### EXERCISE REQUIREMENTS
Leave out each picture. Repeat everything else in the records exactly.

### SUPPLIED MATERIAL
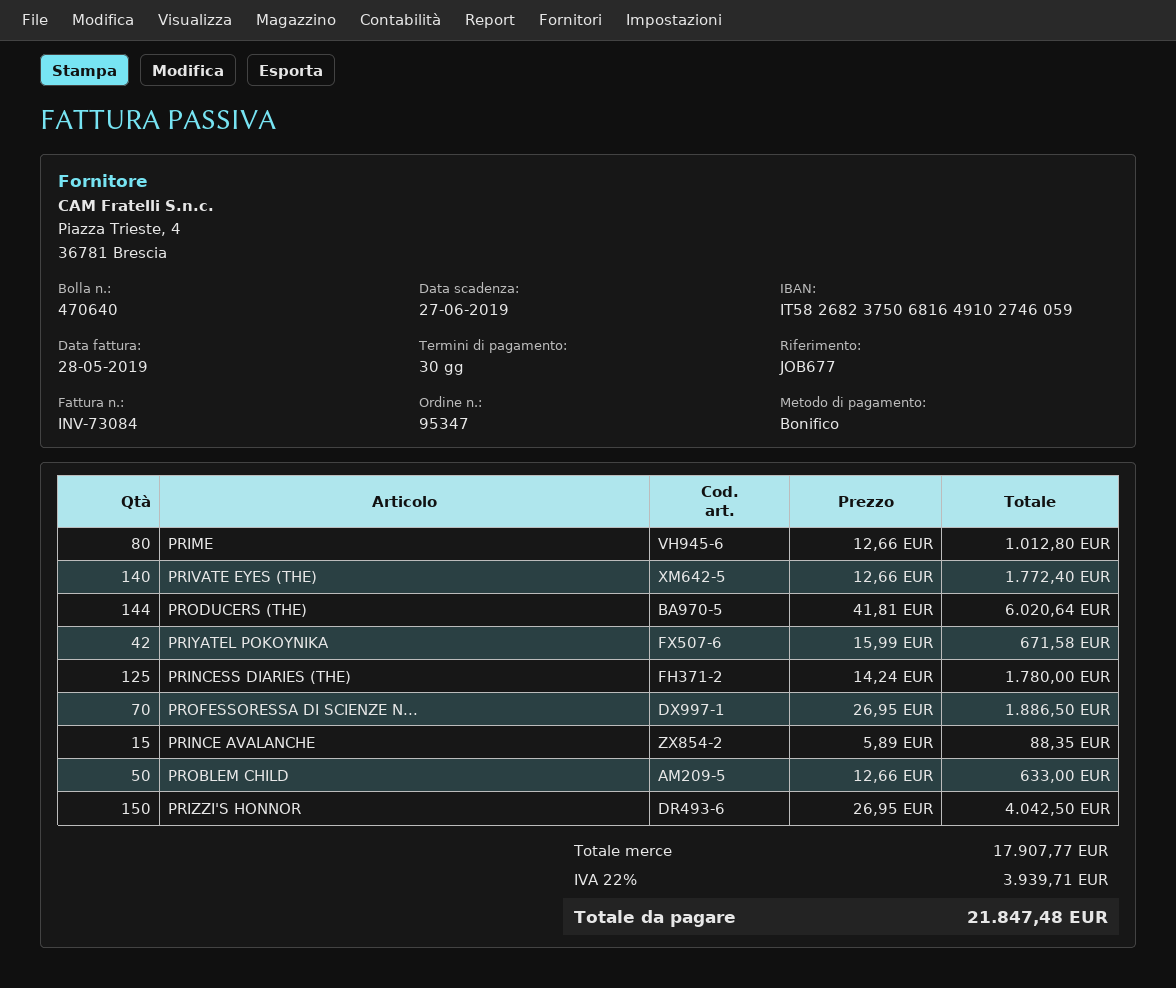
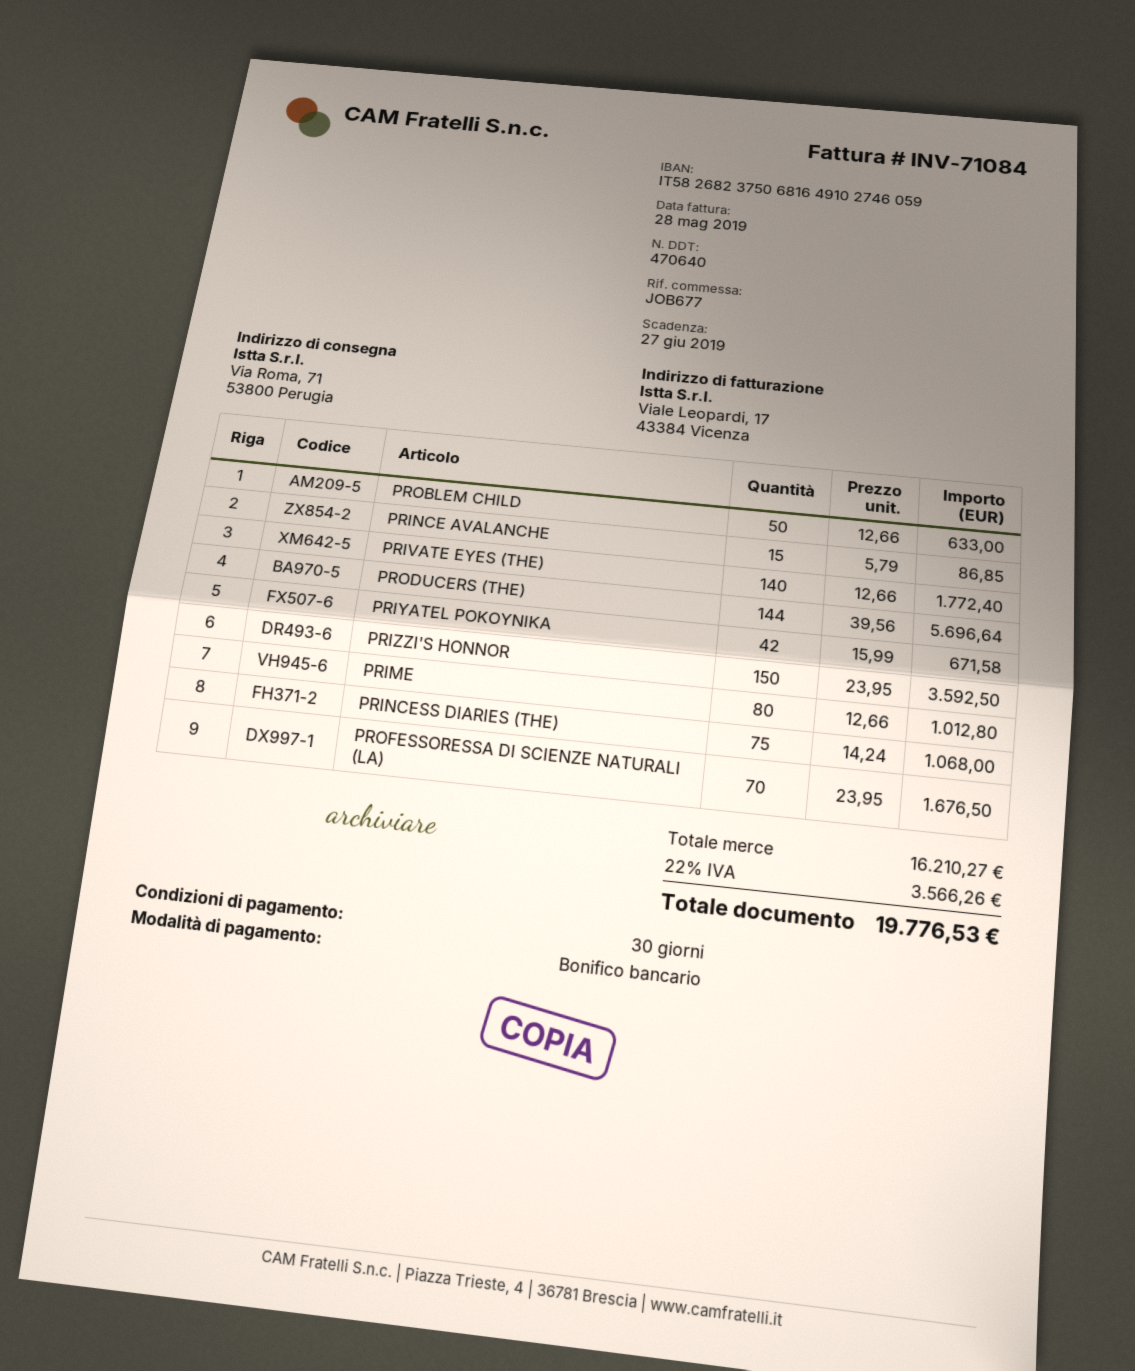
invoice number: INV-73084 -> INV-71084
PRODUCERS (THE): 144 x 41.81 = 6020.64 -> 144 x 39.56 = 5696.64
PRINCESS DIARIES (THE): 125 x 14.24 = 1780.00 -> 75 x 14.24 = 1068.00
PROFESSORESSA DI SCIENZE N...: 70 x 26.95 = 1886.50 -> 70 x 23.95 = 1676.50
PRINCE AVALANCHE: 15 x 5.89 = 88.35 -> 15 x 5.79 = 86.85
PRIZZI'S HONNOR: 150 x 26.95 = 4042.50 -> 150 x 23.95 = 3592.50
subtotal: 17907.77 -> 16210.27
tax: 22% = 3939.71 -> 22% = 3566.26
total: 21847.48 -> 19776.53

### FINISHED EXERCISE
invoice number: INV-73084 -> INV-71084
PRODUCERS (THE): 144 x 41.81 = 6020.64 -> 144 x 39.56 = 5696.64
PRINCESS DIARIES (THE): 125 x 14.24 = 1780.00 -> 75 x 14.24 = 1068.00
PROFESSORESSA DI SCIENZE N...: 70 x 26.95 = 1886.50 -> 70 x 23.95 = 1676.50
PRINCE AVALANCHE: 15 x 5.89 = 88.35 -> 15 x 5.79 = 86.85
PRIZZI'S HONNOR: 150 x 26.95 = 4042.50 -> 150 x 23.95 = 3592.50
subtotal: 17907.77 -> 16210.27
tax: 22% = 3939.71 -> 22% = 3566.26
total: 21847.48 -> 19776.53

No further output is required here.